The following are examples of at-risk pharmaceutical components:
- Adenine (USP)
- Albumin (IID)
- Ammonium salts
- Calcium pantothenate(USP)
- Caseinate or sodium caseinate (IID)
- Chorophyllin copper complex sodium (USP)
- Colloidal oatmeal (USP)
- Copovidone (USP/NF)
- Crospovidone (USP/NF)
- Dihydroxyaluminum aminoacetate (USP)
- Gelatin (IID)
- Glugan (USP)
- Guar gum (USP.NF)
- Hyalurinidase (USP)
- Imidurea (USP/NF)
- Amino Acids derived from casein protein by hydrolysates
- Lactose (USP/NF, IID)
- Melphalan (USP)
- Povidone (USP/NF)
- Povidone-Iodine (USP)
- Protamine sulfate (USP)
- Protein hydrolysate powder for injection (USP)
- Taurine (USP)
- Thioguanine (USP)
- Urea (USP)
- Wheat bran (USP)
- Zein (USP/NF)
It is important for companies in the supply chain to determine if they are using an at-risk material. If a company finds that materials in use are deemed at-risk, the FDA guidance recommends that manufacturers of finished drug products test for melamine in the starting materials before they are used in the preparation of the final drug product, and that manufacturers know and monitor their supply chain for at-risk materials.
The motivation for melamine contamination testing can be found in how companies have tested starting materials in the past.

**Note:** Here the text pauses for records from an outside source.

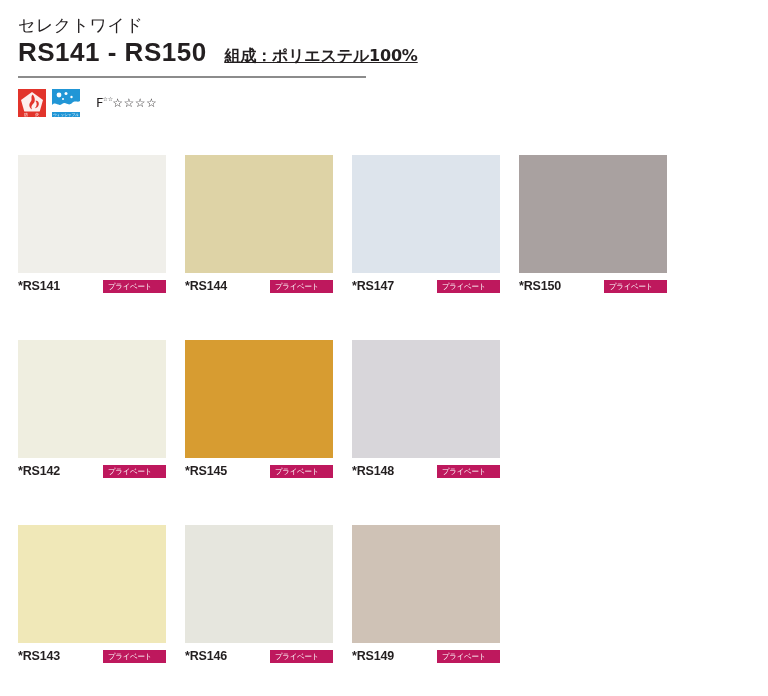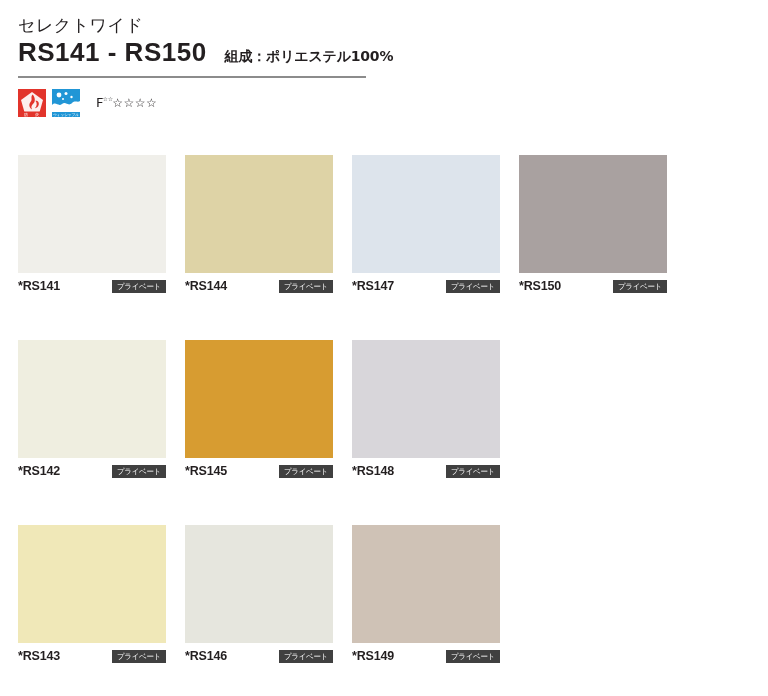--- a/index.html
+++ b/index.html
@@ -48,13 +48,14 @@
     font-family: "Liberation Sans", sans-serif;
   }
   .composition {
-    font-size: 14px;
+    font-size: 16px;
     line-height: 14px;
     font-weight: 700;
     color: #231f20;
     padding-bottom: 4px;
     letter-spacing: -0.2px;
     font-family: "DejaVu Sans", "Liberation Sans", sans-serif;
+    text-decoration: underline;
   }
 
   .divider {

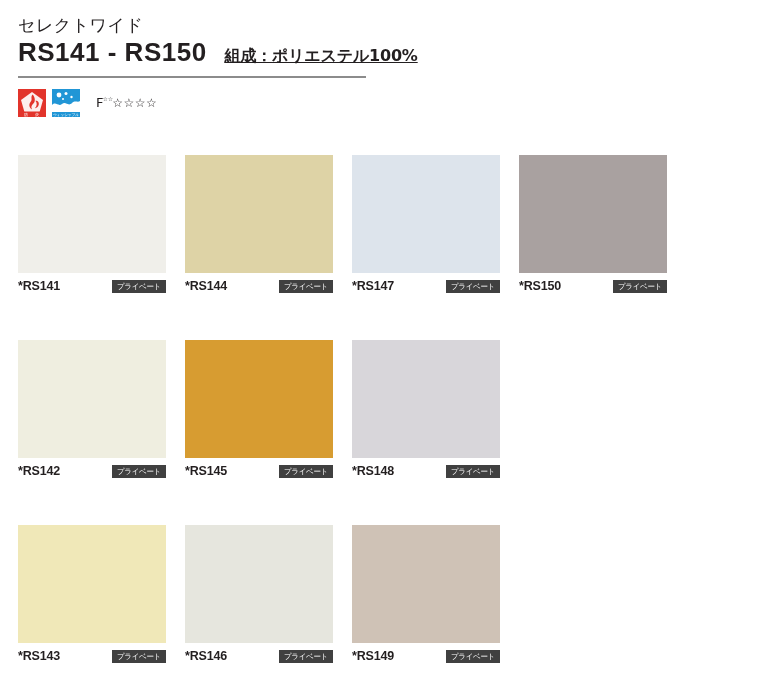--- a/index.html
+++ b/index.html
@@ -153,12 +153,12 @@
   }
   .tag {
     margin-left: auto;
-    background: #404040;
+    background: #be185d;
     color: #ffffff;
     font-size: 7.5px;
     line-height: 11px;
     letter-spacing: -0.3px;
-    padding: 1px 5px 1px 5px;
+    padding: 1px 14px 1px 5px;
     white-space: nowrap;
     font-family: "DejaVu Sans", "Liberation Sans", sans-serif;
   }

To measure the protein content of their starting materials, companies typically have relied on a total nitrogen test such as USP <461> Nitrogen Determination as part of the monograph for release. But melamine is a nitrogen-based compound; companies testing for nitrogen alone will not be able to distinguish melamine content from the protein content they desire.
The FDA has also released suggested analytical methods for melamine that were developed by the agency’s Office of Regulatory Affairs in response to the initial melamine contamination in pet and baby food. The FDA has warned that these methods can produce varying results.
Many methods can be developed to support the required level of detection. A simple HPLC separation method with UV detection is suitable for determining melamine down to the recommended limit of 2.5 parts-per-million.
In an effort to manage these extra testing costs, our method is designed to be simple in principle and easily adaptable to additional sample matrices as needed. For added reliability, sample matrix interferences are evaluated on each sample tested and confirmed to allow acceptable quantitation of melamine within the working range of the method.
To date, gelatin capsule shells — derived from animal collagen — are the most common starting materials we have been asked to test for the presence of melamine. Due to the wide range of color combinations possible in gelatin capsule shells, the presence of various coloring agents means each gelatin capsule presents different challenges for identification and quantitation of melamine at trace levels. The approach Metrics has taken adapts to these differences easily.
To read the full guidance issued by the FDA, “Guidance for Industry Pharmaceutical Components at Risk for Melamine Contamination,” visit the agency’s Web site at www.fda.gov. In addition, companies should contact their suppliers in order to understand the suppliers’ positions and actions related to this guidance.